Aim of the task:
Copy exactly the lines from the start of the data below through the one that carries "- This infra", and only those.

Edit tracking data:
* * *
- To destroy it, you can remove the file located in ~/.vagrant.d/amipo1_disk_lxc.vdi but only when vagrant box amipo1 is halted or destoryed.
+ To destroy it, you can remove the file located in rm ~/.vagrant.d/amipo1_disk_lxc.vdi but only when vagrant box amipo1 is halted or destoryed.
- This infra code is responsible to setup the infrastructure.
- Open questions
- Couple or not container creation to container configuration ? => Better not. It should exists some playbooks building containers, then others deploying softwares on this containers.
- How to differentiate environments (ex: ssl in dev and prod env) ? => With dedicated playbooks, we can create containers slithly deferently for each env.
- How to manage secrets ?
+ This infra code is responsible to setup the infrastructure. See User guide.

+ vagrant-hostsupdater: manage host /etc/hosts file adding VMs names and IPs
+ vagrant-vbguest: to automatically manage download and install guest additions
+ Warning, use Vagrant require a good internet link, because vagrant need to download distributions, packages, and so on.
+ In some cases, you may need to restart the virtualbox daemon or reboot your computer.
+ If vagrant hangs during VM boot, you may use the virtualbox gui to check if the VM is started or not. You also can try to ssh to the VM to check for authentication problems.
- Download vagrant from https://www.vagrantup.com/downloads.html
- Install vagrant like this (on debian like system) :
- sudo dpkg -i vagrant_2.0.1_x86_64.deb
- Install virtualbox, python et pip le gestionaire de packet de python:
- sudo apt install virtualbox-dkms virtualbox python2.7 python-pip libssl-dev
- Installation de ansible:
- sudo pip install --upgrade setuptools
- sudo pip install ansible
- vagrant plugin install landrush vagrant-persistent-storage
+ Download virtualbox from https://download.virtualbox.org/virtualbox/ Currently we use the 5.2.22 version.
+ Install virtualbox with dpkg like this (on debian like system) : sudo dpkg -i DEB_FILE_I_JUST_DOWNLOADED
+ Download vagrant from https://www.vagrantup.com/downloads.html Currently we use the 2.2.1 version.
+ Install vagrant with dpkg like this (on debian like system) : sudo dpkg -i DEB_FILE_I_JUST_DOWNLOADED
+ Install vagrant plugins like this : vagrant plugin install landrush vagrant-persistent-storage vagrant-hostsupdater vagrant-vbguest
* * *
Output:
- To destroy it, you can remove the file located in ~/.vagrant.d/amipo1_disk_lxc.vdi but only when vagrant box amipo1 is halted or destoryed.
+ To destroy it, you can remove the file located in rm ~/.vagrant.d/amipo1_disk_lxc.vdi but only when vagrant box amipo1 is halted or destoryed.
- This infra code is responsible to setup the infrastructure.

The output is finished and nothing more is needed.